Copy file during Team City Build
I've got an MVC 5 project stored in Git. I've installed TeamCity 9.1.7 (build 37573) on our build server and I've set it up to successfully perform a build when a developer checks in code to Git. My goal is to deploy the MVC application using MS Web Deploy if the build is successful. I've seen a number of tutorials that suggest using a web deploy package, but these tutorials are six or more years old. Is this still the preferred method for deploying a successful TeamCity build to IIS?
Further, we've added the web.config file to gitignore for a number of reasons. Git houses as Web.config.base that developers will copy to their own web.config file as a starting point. A developer will copy the web.config.base file to web.config when they first pull down the project. I've tried to set up a command line task in TeamCity to xcopy the web.config.base file to web.config
Working Directory: (left blank) Command: xcopy MyMVCProjectWeb.config.base MyMVCProjectWeb.config
This build step fails with exit code 4 at all times. I've set the TeamCity build agent service to run as a local administrator. I've tried this as straight command text as above, as a cmd or bat file, and with a variety of different path styles, going so far as to use the TeamCity working directory variable, excluding the MyMVCProject from the path, including the MyMVCSolution in the path, etc.
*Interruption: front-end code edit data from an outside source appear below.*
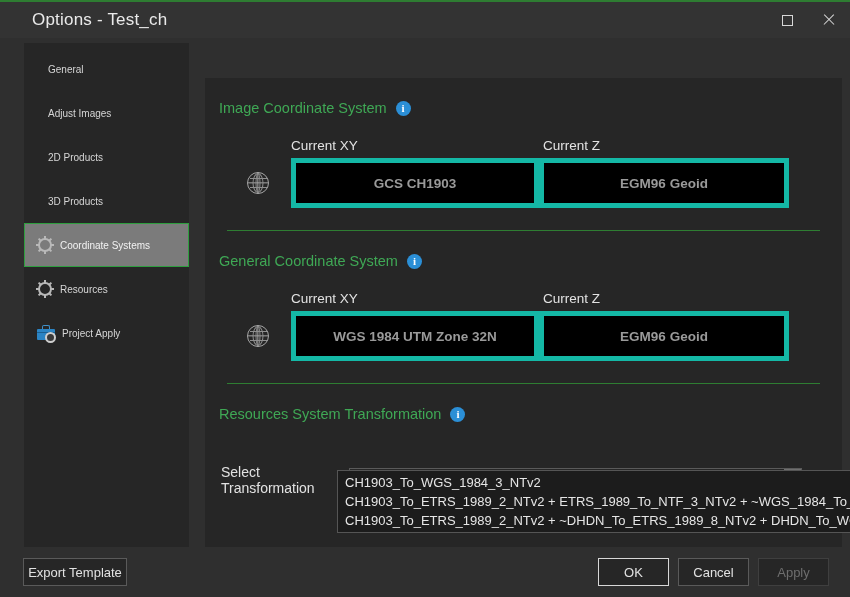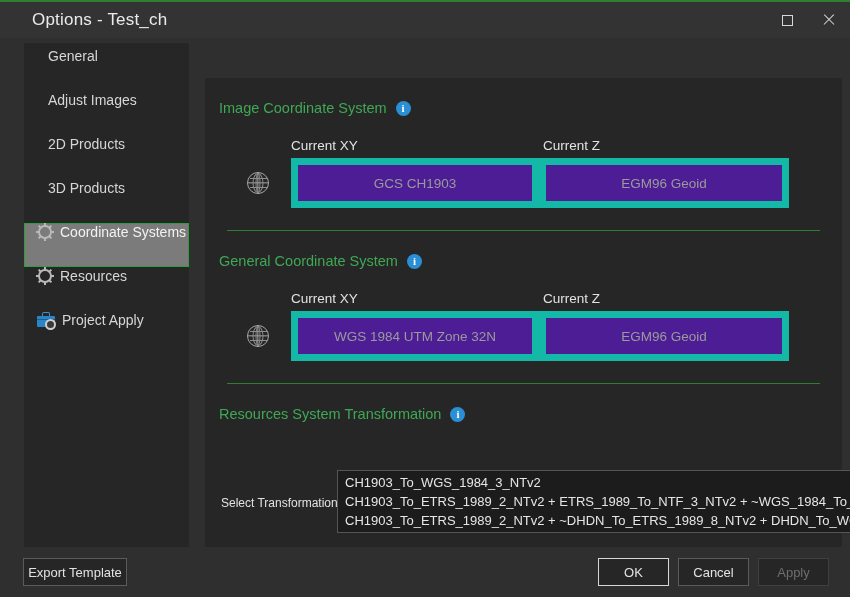--- a/index.html
+++ b/index.html
@@ -95,8 +95,9 @@
   .side-item {
     height: 44px;
     display: flex;
+    align-items: center;
     padding-left: 12px;
-    font-size: 14px;
+    font-size: 10px;
     color: #d6d6d6;
     box-sizing: border-box;
     cursor: pointer;

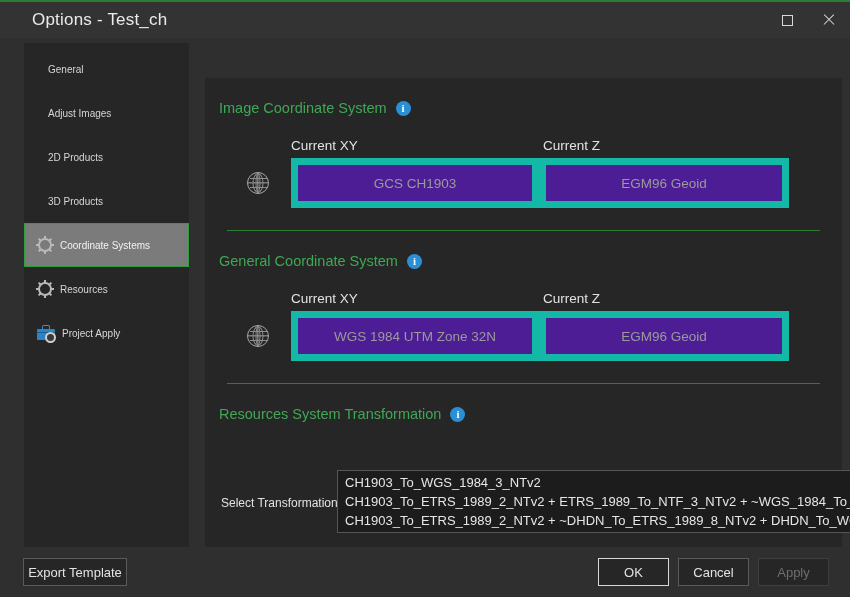--- a/index.html
+++ b/index.html
@@ -298,14 +298,15 @@
 
   .readonly-box {
     height: 50px;
-    border: 7px solid #14b8a6;
-    background: #4c1d95;
+    border: 5px solid #14b8a6;
+    background: #000000;
     display: flex;
     align-items: center;
     justify-content: center;
     font-size: 13.5px;
     color: #9a9a9a;
     box-sizing: border-box;
+    font-weight: bold;
   }
   .col.xy .readonly-box { width: 248px; }
   .col.z  .readonly-box { width: 250px; margin-left: 0; }

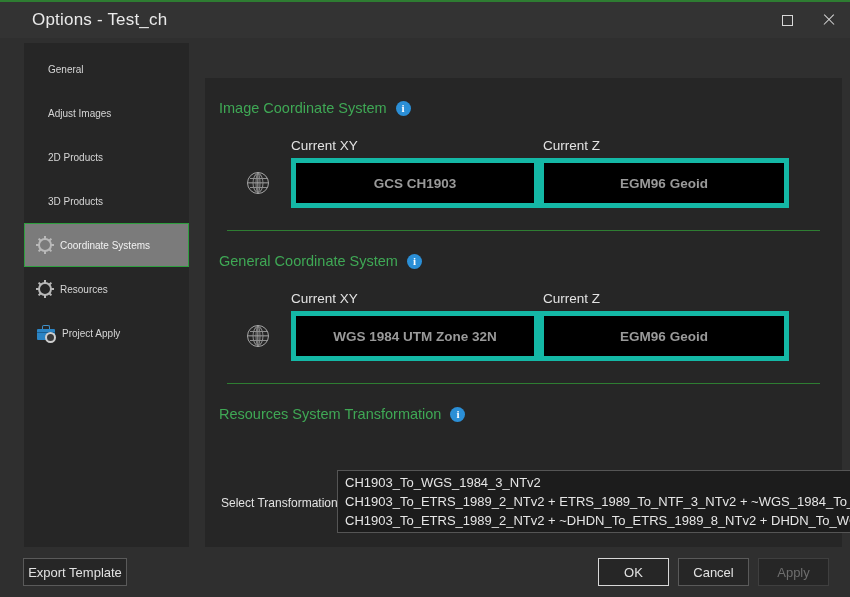--- a/index.html
+++ b/index.html
@@ -325,10 +325,9 @@
     padding-left: 4px;
   }
   .tr-label {
-    font-size: 12px;
+    font-size: 14px;
     color: #e2e2e2;
     width: 130px;
-    margin-top: 32px;
   }
   .combo {
     position: relative;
Any ideas as to why the xcopy would fail?
This is the same problem I was facing.
But at last, we put the master web.config file on the server where TeamCity is installed.
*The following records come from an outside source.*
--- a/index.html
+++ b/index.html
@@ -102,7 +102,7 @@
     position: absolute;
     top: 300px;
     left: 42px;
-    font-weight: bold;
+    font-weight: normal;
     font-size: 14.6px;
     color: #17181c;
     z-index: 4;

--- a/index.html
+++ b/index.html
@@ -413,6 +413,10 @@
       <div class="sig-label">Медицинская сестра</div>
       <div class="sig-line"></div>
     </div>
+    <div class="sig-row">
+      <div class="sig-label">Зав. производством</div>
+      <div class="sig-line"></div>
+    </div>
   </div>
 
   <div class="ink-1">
Then once the Project gets deployed , I replaced the web.config file with the web.config file which is alreay present on server. So there will be no conflict in the web.cofig file
You just need to add one more build step after the Web deploy step. In that you can use Xcopy and you can replaced you web.config file
Hope this will work
WebDeploy is still a great option for deploying ASP.NET web applications. Its even used with the brand new ASP.NET Core framework. We don't use TC but do you WebDeploy/MSDeploy extensively at work to deploy 50+ applications.
Regarding your config setup, I've never seen this approach. We use Parameterization to handle config changes per environment (local dev included). If you're worried about security of the config values, you could secure your SetParameter files which have the sensitive info and include the web.config in source control with default or placeholder values.